• **Exercise**
Type out every line below exactly as it reads.
★ ★ ★ ★
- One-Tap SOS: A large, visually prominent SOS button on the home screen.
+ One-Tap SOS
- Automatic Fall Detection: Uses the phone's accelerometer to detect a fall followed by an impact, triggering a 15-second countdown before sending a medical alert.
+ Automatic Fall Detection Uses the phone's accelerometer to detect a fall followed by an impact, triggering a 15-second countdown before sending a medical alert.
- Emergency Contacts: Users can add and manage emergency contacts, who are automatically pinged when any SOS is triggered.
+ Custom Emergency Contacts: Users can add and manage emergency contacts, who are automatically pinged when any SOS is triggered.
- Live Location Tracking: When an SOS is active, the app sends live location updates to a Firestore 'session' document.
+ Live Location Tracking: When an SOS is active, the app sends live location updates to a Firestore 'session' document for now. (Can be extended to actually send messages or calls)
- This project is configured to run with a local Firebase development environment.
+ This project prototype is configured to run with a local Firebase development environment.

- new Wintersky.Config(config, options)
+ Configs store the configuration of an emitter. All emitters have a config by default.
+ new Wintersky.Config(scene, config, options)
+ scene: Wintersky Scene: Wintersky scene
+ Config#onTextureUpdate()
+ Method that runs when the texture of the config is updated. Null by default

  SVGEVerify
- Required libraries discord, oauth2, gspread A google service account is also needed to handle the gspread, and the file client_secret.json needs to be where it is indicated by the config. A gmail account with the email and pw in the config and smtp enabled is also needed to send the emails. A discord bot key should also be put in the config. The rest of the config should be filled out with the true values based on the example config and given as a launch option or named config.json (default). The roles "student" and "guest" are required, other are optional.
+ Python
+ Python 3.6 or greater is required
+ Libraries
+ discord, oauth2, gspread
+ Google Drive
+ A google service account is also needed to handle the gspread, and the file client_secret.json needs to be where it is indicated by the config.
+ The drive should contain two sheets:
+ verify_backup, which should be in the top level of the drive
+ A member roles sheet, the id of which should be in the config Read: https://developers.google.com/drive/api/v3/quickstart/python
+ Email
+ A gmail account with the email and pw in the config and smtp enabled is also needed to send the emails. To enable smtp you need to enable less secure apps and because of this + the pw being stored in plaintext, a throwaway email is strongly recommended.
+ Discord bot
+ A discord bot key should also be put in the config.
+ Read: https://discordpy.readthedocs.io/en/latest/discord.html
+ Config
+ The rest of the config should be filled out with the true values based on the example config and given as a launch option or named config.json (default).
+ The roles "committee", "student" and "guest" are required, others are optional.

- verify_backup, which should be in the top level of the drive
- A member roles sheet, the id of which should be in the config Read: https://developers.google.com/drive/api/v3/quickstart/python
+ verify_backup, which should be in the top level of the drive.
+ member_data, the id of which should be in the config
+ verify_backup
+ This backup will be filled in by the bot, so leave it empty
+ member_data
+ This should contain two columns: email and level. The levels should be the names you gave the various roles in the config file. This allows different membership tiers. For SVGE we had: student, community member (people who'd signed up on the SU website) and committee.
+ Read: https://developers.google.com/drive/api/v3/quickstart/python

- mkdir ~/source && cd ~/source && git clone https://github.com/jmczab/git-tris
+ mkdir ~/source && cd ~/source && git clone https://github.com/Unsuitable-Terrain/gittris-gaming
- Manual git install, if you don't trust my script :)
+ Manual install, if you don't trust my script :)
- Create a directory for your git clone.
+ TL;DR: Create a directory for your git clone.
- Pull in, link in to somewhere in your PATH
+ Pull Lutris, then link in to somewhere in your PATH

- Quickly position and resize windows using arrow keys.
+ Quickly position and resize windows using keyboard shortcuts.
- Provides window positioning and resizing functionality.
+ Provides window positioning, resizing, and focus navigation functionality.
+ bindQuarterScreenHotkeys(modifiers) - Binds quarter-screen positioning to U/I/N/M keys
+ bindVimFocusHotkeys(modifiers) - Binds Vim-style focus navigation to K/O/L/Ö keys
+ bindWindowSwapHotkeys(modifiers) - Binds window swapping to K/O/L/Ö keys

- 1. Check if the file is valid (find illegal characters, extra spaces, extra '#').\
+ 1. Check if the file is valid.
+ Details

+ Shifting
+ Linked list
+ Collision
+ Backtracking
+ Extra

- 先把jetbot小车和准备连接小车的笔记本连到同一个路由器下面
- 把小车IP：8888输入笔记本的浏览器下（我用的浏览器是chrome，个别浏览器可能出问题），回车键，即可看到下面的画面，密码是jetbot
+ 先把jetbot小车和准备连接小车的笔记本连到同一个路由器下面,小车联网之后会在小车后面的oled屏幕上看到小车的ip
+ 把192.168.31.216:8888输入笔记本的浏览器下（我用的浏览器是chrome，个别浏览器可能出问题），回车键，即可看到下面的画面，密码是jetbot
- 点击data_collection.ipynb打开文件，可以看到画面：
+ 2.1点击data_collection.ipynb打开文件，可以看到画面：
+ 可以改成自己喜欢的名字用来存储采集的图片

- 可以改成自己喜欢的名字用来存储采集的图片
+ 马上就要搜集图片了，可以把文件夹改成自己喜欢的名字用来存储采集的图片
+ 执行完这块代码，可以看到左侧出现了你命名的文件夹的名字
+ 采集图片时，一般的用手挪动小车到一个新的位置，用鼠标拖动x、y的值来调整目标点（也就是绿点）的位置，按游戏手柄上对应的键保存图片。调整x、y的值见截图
★ ★ ★ ★
• **Solved exercise**
- One-Tap SOS: A large, visually prominent SOS button on the home screen.
+ One-Tap SOS
- Automatic Fall Detection: Uses the phone's accelerometer to detect a fall followed by an impact, triggering a 15-second countdown before sending a medical alert.
+ Automatic Fall Detection Uses the phone's accelerometer to detect a fall followed by an impact, triggering a 15-second countdown before sending a medical alert.
- Emergency Contacts: Users can add and manage emergency contacts, who are automatically pinged when any SOS is triggered.
+ Custom Emergency Contacts: Users can add and manage emergency contacts, who are automatically pinged when any SOS is triggered.
- Live Location Tracking: When an SOS is active, the app sends live location updates to a Firestore 'session' document.
+ Live Location Tracking: When an SOS is active, the app sends live location updates to a Firestore 'session' document for now. (Can be extended to actually send messages or calls)
- This project is configured to run with a local Firebase development environment.
+ This project prototype is configured to run with a local Firebase development environment.

- new Wintersky.Config(config, options)
+ Configs store the configuration of an emitter. All emitters have a config by default.
+ new Wintersky.Config(scene, config, options)
+ scene: Wintersky Scene: Wintersky scene
+ Config#onTextureUpdate()
+ Method that runs when the texture of the config is updated. Null by default

  SVGEVerify
- Required libraries discord, oauth2, gspread A google service account is also needed to handle the gspread, and the file client_secret.json needs to be where it is indicated by the config. A gmail account with the email and pw in the config and smtp enabled is also needed to send the emails. A discord bot key should also be put in the config. The rest of the config should be filled out with the true values based on the example config and given as a launch option or named config.json (default). The roles "student" and "guest" are required, other are optional.
+ Python
+ Python 3.6 or greater is required
+ Libraries
+ discord, oauth2, gspread
+ Google Drive
+ A google service account is also needed to handle the gspread, and the file client_secret.json needs to be where it is indicated by the config.
+ The drive should contain two sheets:
+ verify_backup, which should be in the top level of the drive
+ A member roles sheet, the id of which should be in the config Read: https://developers.google.com/drive/api/v3/quickstart/python
+ Email
+ A gmail account with the email and pw in the config and smtp enabled is also needed to send the emails. To enable smtp you need to enable less secure apps and because of this + the pw being stored in plaintext, a throwaway email is strongly recommended.
+ Discord bot
+ A discord bot key should also be put in the config.
+ Read: https://discordpy.readthedocs.io/en/latest/discord.html
+ Config
+ The rest of the config should be filled out with the true values based on the example config and given as a launch option or named config.json (default).
+ The roles "committee", "student" and "guest" are required, others are optional.

- verify_backup, which should be in the top level of the drive
- A member roles sheet, the id of which should be in the config Read: https://developers.google.com/drive/api/v3/quickstart/python
+ verify_backup, which should be in the top level of the drive.
+ member_data, the id of which should be in the config
+ verify_backup
+ This backup will be filled in by the bot, so leave it empty
+ member_data
+ This should contain two columns: email and level. The levels should be the names you gave the various roles in the config file. This allows different membership tiers. For SVGE we had: student, community member (people who'd signed up on the SU website) and committee.
+ Read: https://developers.google.com/drive/api/v3/quickstart/python

- mkdir ~/source && cd ~/source && git clone https://github.com/jmczab/git-tris
+ mkdir ~/source && cd ~/source && git clone https://github.com/Unsuitable-Terrain/gittris-gaming
- Manual git install, if you don't trust my script :)
+ Manual install, if you don't trust my script :)
- Create a directory for your git clone.
+ TL;DR: Create a directory for your git clone.
- Pull in, link in to somewhere in your PATH
+ Pull Lutris, then link in to somewhere in your PATH

- Quickly position and resize windows using arrow keys.
+ Quickly position and resize windows using keyboard shortcuts.
- Provides window positioning and resizing functionality.
+ Provides window positioning, resizing, and focus navigation functionality.
+ bindQuarterScreenHotkeys(modifiers) - Binds quarter-screen positioning to U/I/N/M keys
+ bindVimFocusHotkeys(modifiers) - Binds Vim-style focus navigation to K/O/L/Ö keys
+ bindWindowSwapHotkeys(modifiers) - Binds window swapping to K/O/L/Ö keys

- 1. Check if the file is valid (find illegal characters, extra spaces, extra '#').\
+ 1. Check if the file is valid.
+ Details

+ Shifting
+ Linked list
+ Collision
+ Backtracking
+ Extra

- 先把jetbot小车和准备连接小车的笔记本连到同一个路由器下面
- 把小车IP：8888输入笔记本的浏览器下（我用的浏览器是chrome，个别浏览器可能出问题），回车键，即可看到下面的画面，密码是jetbot
+ 先把jetbot小车和准备连接小车的笔记本连到同一个路由器下面,小车联网之后会在小车后面的oled屏幕上看到小车的ip
+ 把192.168.31.216:8888输入笔记本的浏览器下（我用的浏览器是chrome，个别浏览器可能出问题），回车键，即可看到下面的画面，密码是jetbot
- 点击data_collection.ipynb打开文件，可以看到画面：
+ 2.1点击data_collection.ipynb打开文件，可以看到画面：
+ 可以改成自己喜欢的名字用来存储采集的图片

- 可以改成自己喜欢的名字用来存储采集的图片
+ 马上就要搜集图片了，可以把文件夹改成自己喜欢的名字用来存储采集的图片
+ 执行完这块代码，可以看到左侧出现了你命名的文件夹的名字
+ 采集图片时，一般的用手挪动小车到一个新的位置，用鼠标拖动x、y的值来调整目标点（也就是绿点）的位置，按游戏手柄上对应的键保存图片。调整x、y的值见截图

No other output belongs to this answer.